§ **WORK ORDER**
Since pictures are not part of the copy, please output only the lines from the one with "<span>Nonprofits &amp; Activism</span></li>" through the end of the data below, exactly as written.
DATA TO EXAMINE Block Start
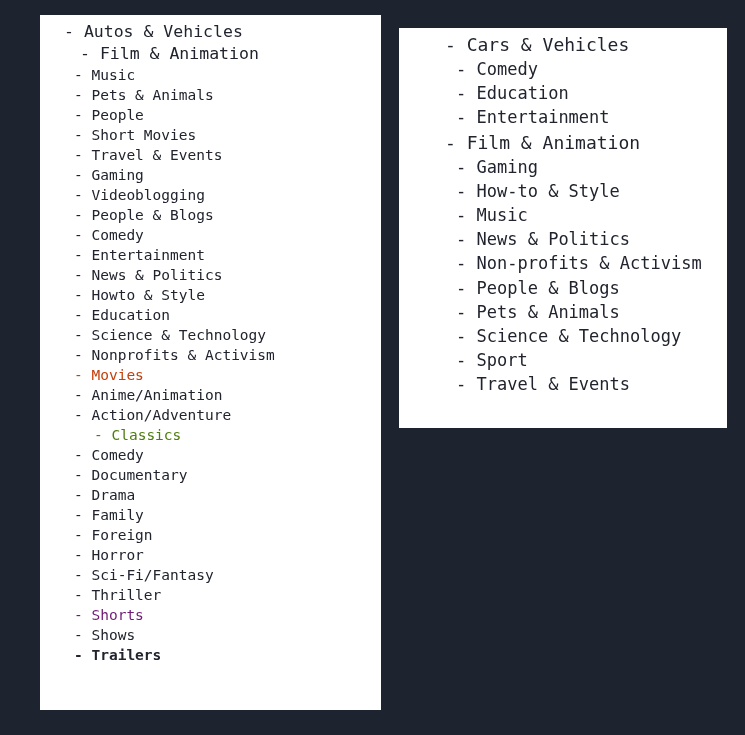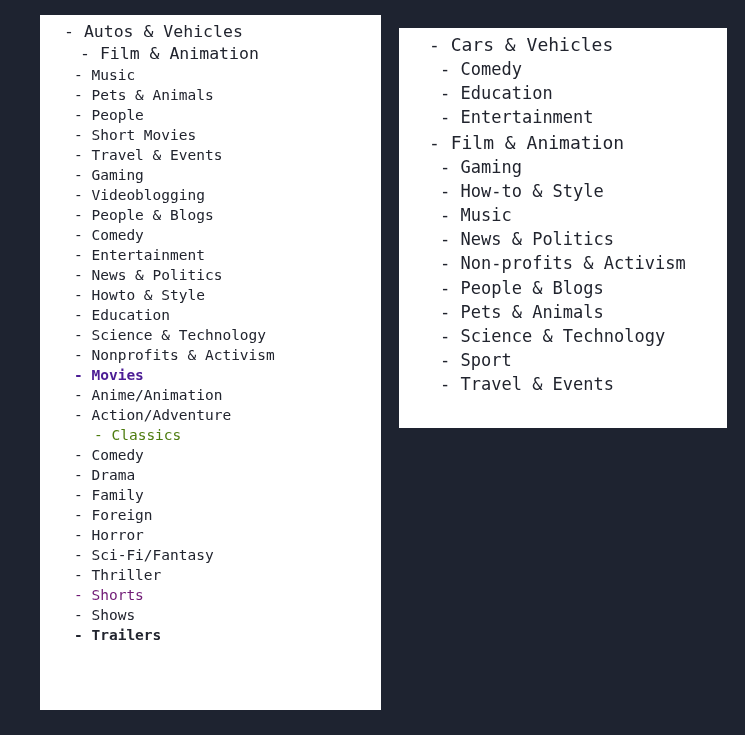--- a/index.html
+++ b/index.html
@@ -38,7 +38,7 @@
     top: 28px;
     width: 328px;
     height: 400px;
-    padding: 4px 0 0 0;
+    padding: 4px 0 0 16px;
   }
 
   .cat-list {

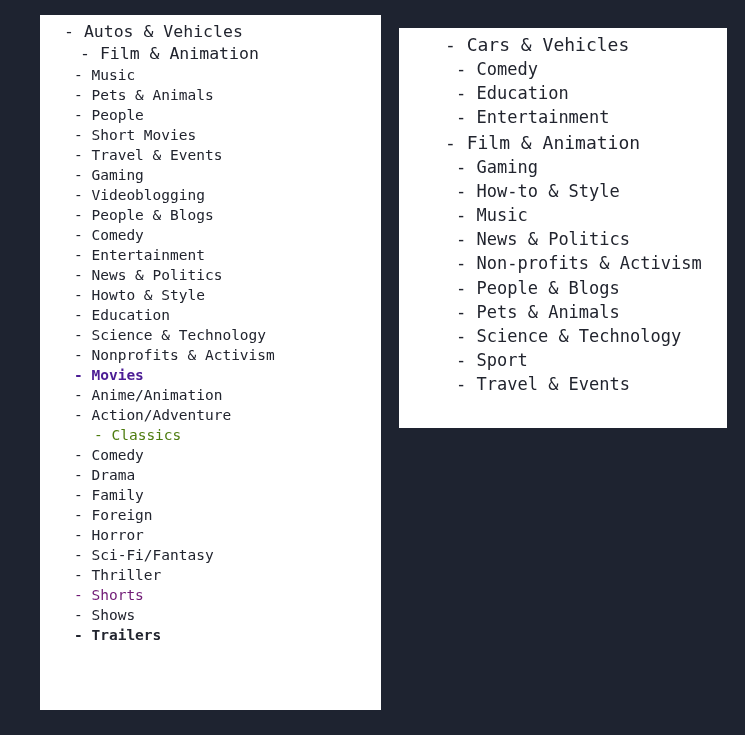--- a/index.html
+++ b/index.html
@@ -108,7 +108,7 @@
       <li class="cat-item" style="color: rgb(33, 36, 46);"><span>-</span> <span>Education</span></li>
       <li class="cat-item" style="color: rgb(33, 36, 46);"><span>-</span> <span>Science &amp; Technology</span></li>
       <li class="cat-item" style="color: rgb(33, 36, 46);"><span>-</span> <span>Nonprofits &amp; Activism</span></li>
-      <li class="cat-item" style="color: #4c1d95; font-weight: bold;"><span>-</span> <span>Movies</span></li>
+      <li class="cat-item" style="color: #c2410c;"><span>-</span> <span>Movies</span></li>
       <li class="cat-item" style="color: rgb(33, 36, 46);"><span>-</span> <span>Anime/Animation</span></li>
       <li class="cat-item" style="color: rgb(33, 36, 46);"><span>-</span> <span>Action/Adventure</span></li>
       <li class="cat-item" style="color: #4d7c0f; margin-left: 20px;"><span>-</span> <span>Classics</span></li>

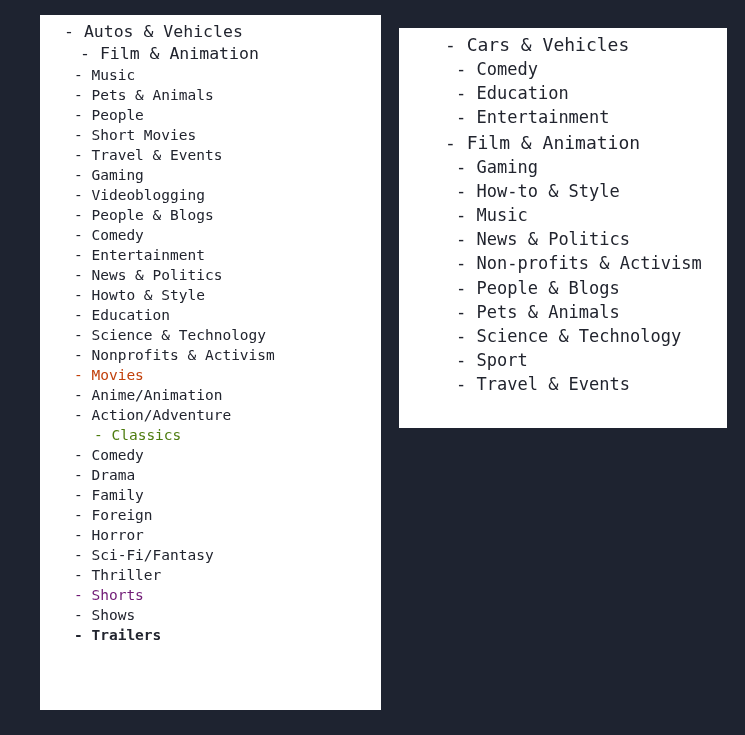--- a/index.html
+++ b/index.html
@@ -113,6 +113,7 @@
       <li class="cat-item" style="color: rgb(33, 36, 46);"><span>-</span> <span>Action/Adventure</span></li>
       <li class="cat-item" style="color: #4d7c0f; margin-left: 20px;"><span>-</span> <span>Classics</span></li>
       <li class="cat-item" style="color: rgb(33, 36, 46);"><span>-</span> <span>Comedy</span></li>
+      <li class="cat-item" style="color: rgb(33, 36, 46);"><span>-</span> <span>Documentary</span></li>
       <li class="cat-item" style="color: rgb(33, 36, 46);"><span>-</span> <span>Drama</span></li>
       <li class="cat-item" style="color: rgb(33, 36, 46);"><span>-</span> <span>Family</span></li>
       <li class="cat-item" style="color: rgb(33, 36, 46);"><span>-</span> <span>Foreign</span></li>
DATA TO EXAMINE Block End
§ **SOLVED EXERCISE**
       <li class="cat-item" style="color: rgb(33, 36, 46);"><span>-</span> <span>Nonprofits &amp; Activism</span></li>
-      <li class="cat-item" style="color: #4c1d95; font-weight: bold;"><span>-</span> <span>Movies</span></li>
+      <li class="cat-item" style="color: #c2410c;"><span>-</span> <span>Movies</span></li>
       <li class="cat-item" style="color: rgb(33, 36, 46);"><span>-</span> <span>Anime/Animation</span></li>
       <li class="cat-item" style="color: rgb(33, 36, 46);"><span>-</span> <span>Action/Adventure</span></li>
       <li class="cat-item" style="color: #4d7c0f; margin-left: 20px;"><span>-</span> <span>Classics</span></li>

--- a/index.html
+++ b/index.html
@@ -113,6 +113,7 @@
       <li class="cat-item" style="color: rgb(33, 36, 46);"><span>-</span> <span>Action/Adventure</span></li>
       <li class="cat-item" style="color: #4d7c0f; margin-left: 20px;"><span>-</span> <span>Classics</span></li>
       <li class="cat-item" style="color: rgb(33, 36, 46);"><span>-</span> <span>Comedy</span></li>
+      <li class="cat-item" style="color: rgb(33, 36, 46);"><span>-</span> <span>Documentary</span></li>
       <li class="cat-item" style="color: rgb(33, 36, 46);"><span>-</span> <span>Drama</span></li>
       <li class="cat-item" style="color: rgb(33, 36, 46);"><span>-</span> <span>Family</span></li>
       <li class="cat-item" style="color: rgb(33, 36, 46);"><span>-</span> <span>Foreign</span></li>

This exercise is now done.